%%

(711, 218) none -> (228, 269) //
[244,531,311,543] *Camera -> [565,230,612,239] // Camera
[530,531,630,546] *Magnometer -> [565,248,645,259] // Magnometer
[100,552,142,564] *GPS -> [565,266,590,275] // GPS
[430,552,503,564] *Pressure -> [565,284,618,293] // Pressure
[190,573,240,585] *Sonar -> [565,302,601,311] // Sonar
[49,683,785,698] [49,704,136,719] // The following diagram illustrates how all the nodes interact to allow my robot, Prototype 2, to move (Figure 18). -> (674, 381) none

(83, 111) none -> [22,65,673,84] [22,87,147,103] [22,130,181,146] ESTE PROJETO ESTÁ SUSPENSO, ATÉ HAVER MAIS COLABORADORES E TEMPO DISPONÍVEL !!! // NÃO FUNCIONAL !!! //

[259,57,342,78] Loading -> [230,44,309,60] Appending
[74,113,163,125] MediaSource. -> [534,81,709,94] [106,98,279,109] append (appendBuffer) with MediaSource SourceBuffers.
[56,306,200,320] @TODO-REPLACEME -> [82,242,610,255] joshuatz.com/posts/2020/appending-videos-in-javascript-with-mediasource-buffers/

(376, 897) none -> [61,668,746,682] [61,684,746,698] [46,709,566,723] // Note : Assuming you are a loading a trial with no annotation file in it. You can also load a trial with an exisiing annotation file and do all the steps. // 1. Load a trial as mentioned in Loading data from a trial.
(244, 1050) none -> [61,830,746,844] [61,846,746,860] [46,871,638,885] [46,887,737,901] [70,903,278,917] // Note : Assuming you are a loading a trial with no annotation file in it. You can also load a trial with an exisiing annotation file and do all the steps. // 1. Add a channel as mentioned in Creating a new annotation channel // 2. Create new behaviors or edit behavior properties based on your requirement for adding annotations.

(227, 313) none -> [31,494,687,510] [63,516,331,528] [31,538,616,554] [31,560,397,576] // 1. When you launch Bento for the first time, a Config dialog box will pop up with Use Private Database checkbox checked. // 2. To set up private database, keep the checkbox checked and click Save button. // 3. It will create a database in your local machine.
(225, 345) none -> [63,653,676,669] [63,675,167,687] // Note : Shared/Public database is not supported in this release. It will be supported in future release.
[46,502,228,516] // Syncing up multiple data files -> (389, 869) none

%%

> BRIEF: Start at the first line of the material and transcribe each line exactly, stopping once the line containing "[190,573,240,585] *Sonar ->" has been written.

> EXPECTED OUTPUT:
(711, 218) none -> (228, 269) //
[244,531,311,543] *Camera -> [565,230,612,239] // Camera
[530,531,630,546] *Magnometer -> [565,248,645,259] // Magnometer
[100,552,142,564] *GPS -> [565,266,590,275] // GPS
[430,552,503,564] *Pressure -> [565,284,618,293] // Pressure
[190,573,240,585] *Sonar -> [565,302,601,311] // Sonar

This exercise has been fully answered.